Dallas

Search to Resume for Missing, Retired Dallas Firefighter

Michael Chambers, 70, disappeared eight weeks ago in Hunt County

Friday marks eight weeks since a retired Dallas firefighter disappeared from his home in Quinlan, in Hunt County.

Michael Chambers, 70, went shopping at Walmart on the morning of March 10.

Surveillance video from inside of the store shows Chambers purchasing makeup for his wife, walking out of the store and cameras outside show Chambers driving away.

And that was the last time anyone knows for sure the whereabouts of the man his family affectionately calls PaPaw.

“I have to have an answer. This is literally exhausting me mentally and physically,” said Suzy Losoya, Chambers’ daughter. “We have to find the answer. I want it to be a good answer. I want it to be a positive answer. But, if not, I still need to know.”

Losoya said she has tried to play ‘Junior Detective’ while the official investigation, conducted by the Hunt County Sheriff’s Department, has played out.

Losoya is concerned that her father’s cell phone is also missing, that some of her father’s blood was found in his home workshop and that multiple searches of the woods in the area surrounding his home have only revealed “where he isn’t.”

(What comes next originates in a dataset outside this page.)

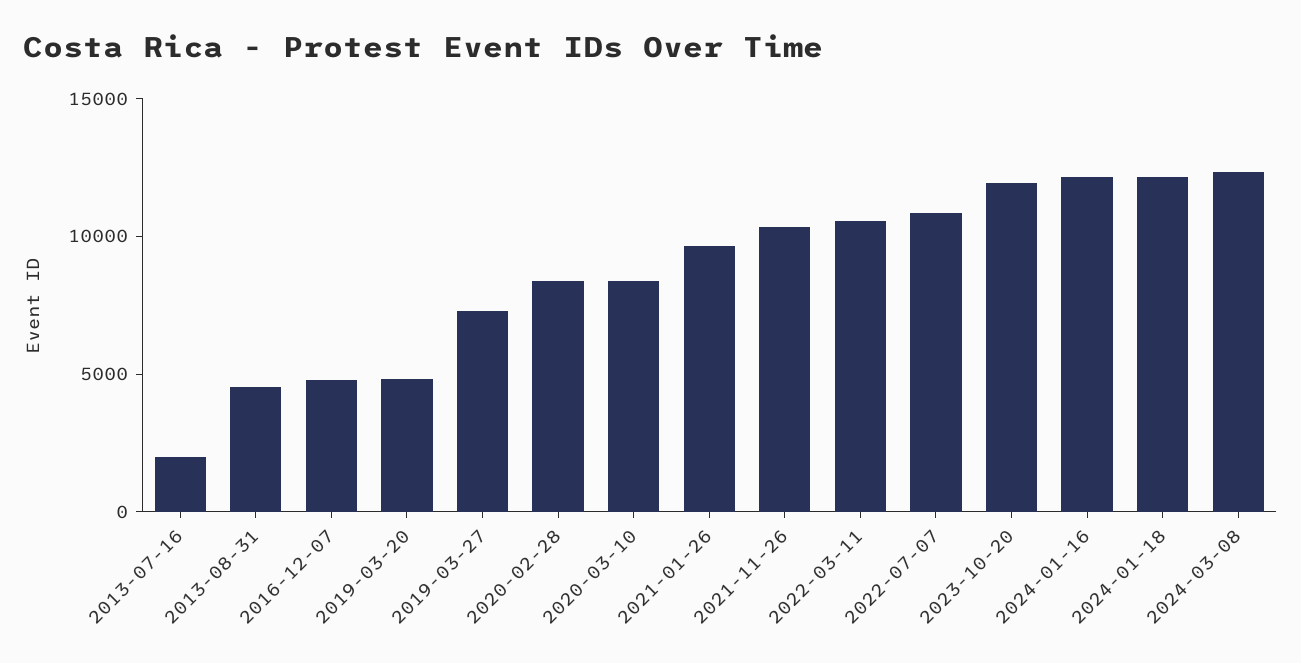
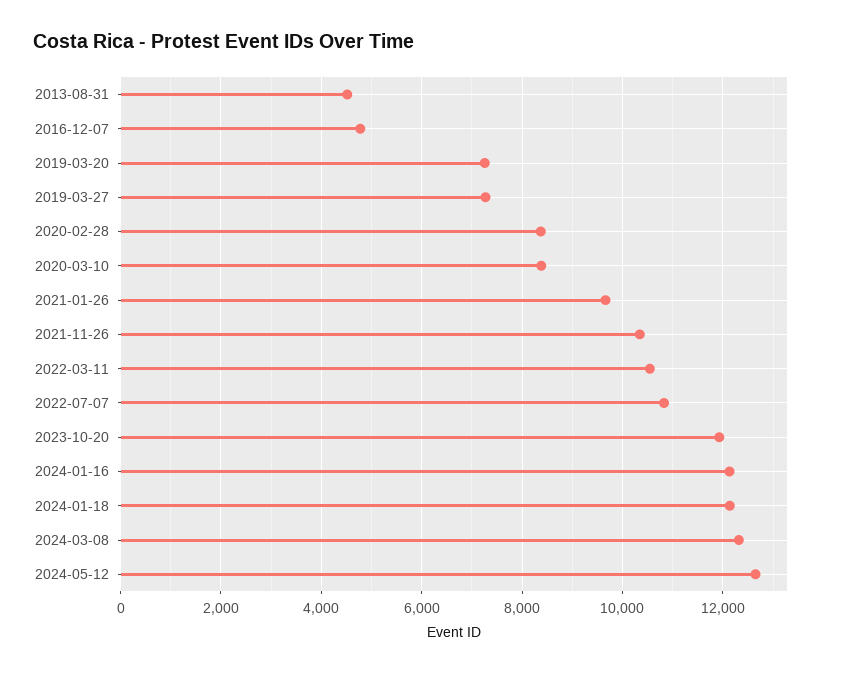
2013-07-16: 2000 -> none
2019-03-20: 5000 -> 7200
2024-05-12: none -> 12600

“There is just not a whole lot of it that makes sense to us. People don’t disappear. How does a trail just end?” Losoya wondered aloud.

Chambers served Dallas Fire-Rescue for 36 years before he retired in 2008. He is a husband, a father, a grandfather and well-known man in his community, according to family members.

Family, friends and members of the community are invited to participate in a prayer vigil for Chambers at on Saturday, May 6, at 6:30 in the evening at Greenville Sports Park.

A flier for the event notes that the public is welcome, and that participants should “bring a candle and a prayerful heart.”

Although the official search for Chambers, conducted by the Hunt County Sheriff’s Department and other professionals, has concluded, a new search effort will begin again on Sunday, according to Losoya. An experienced team from out of state is expected to arrive and begin a fresh search, including in areas that have already been searched.

“When you’re dealing with a death, a sickness, an accident, whether it’s sudden or for a long time coming, you grieve and you’re sad and you move on,” Losoya said. “But with this you don’t know what you’re dealing with, and you can’t grieve and move on.”